#### ASSIGNMENT
The lines from the one holding "shipping: none -> 82.00" to the end of the records below, exactly as written, are the only thing to return.
*** TASK MATERIAL ***
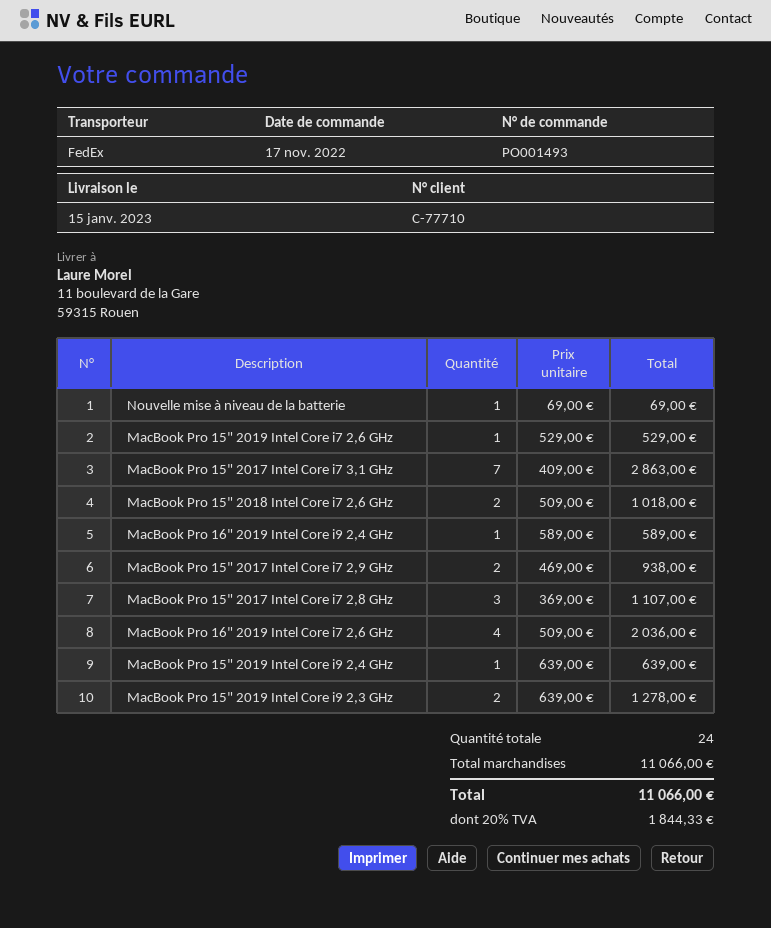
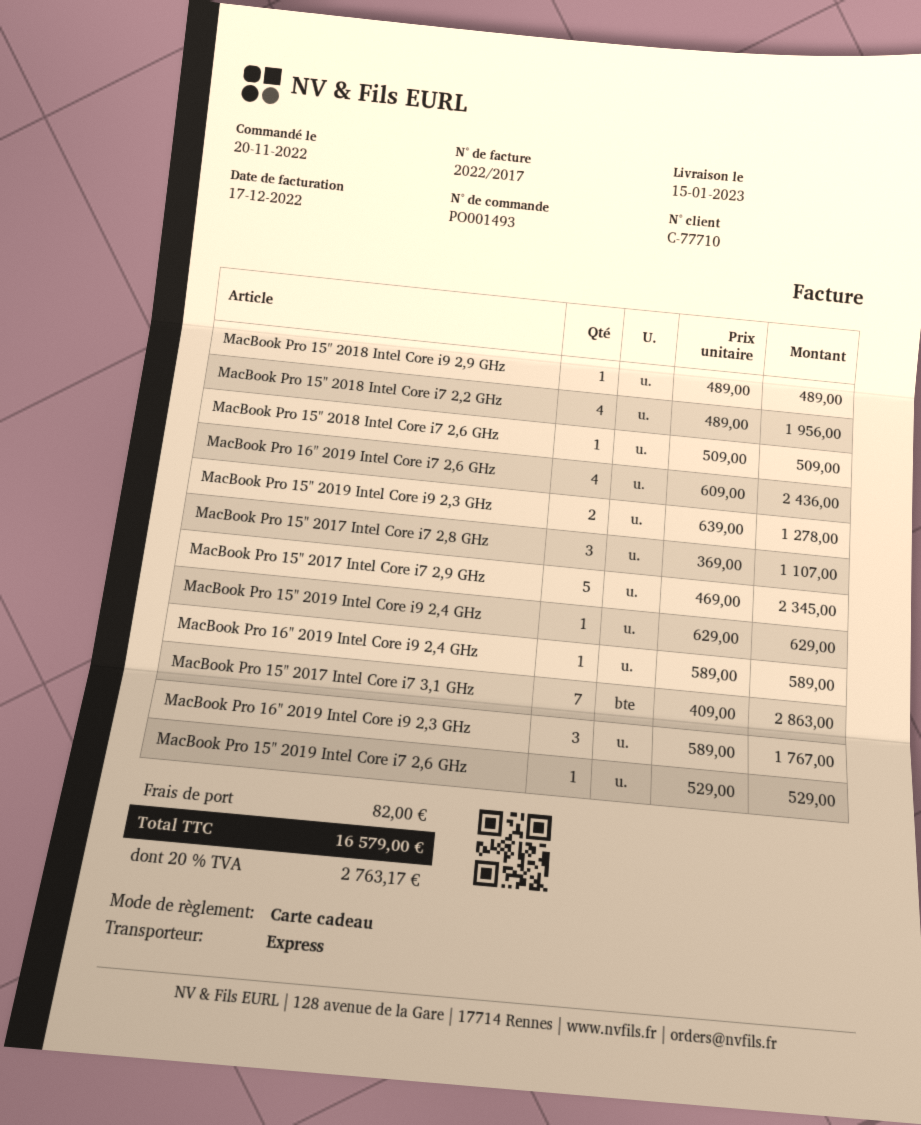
order date: 2022-11-17 -> 2022-11-20
shipping method: FedEx -> express
Nouvelle mise à niveau de la batterie: 1 x 69.00 = 69.00 -> none
MacBook Pro 15" 2018 Intel Core i7 2,6 GHz: 2 x 509.00 = 1018.00 -> 1 x 509.00 = 509.00
MacBook Pro 15" 2017 Intel Core i7 2,9 GHz: 2 x 469.00 = 938.00 -> 5 x 469.00 = 2345.00
MacBook Pro 16" 2019 Intel Core i7 2,6 GHz: 4 x 509.00 = 2036.00 -> 4 x 609.00 = 2436.00
MacBook Pro 15" 2019 Intel Core i9 2,4 GHz: 1 x 639.00 = 639.00 -> 1 x 629.00 = 629.00
MacBook Pro 15" 2018 Intel Core i9 2,9 GHz: none -> 1 x 489.00 = 489.00
MacBook Pro 15" 2018 Intel Core i7 2,2 GHz: none -> 4 x 489.00 = 1956.00
MacBook Pro 16" 2019 Intel Core i9 2,3 GHz: none -> 3 x 589.00 = 1767.00
shipping: none -> 82.00
tax: 20% = 1844.33 -> 20% = 2763.17
total: 11066.00 -> 16579.00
*** End of TASK MATERIAL ***
#### RESULT
shipping: none -> 82.00
tax: 20% = 1844.33 -> 20% = 2763.17
total: 11066.00 -> 16579.00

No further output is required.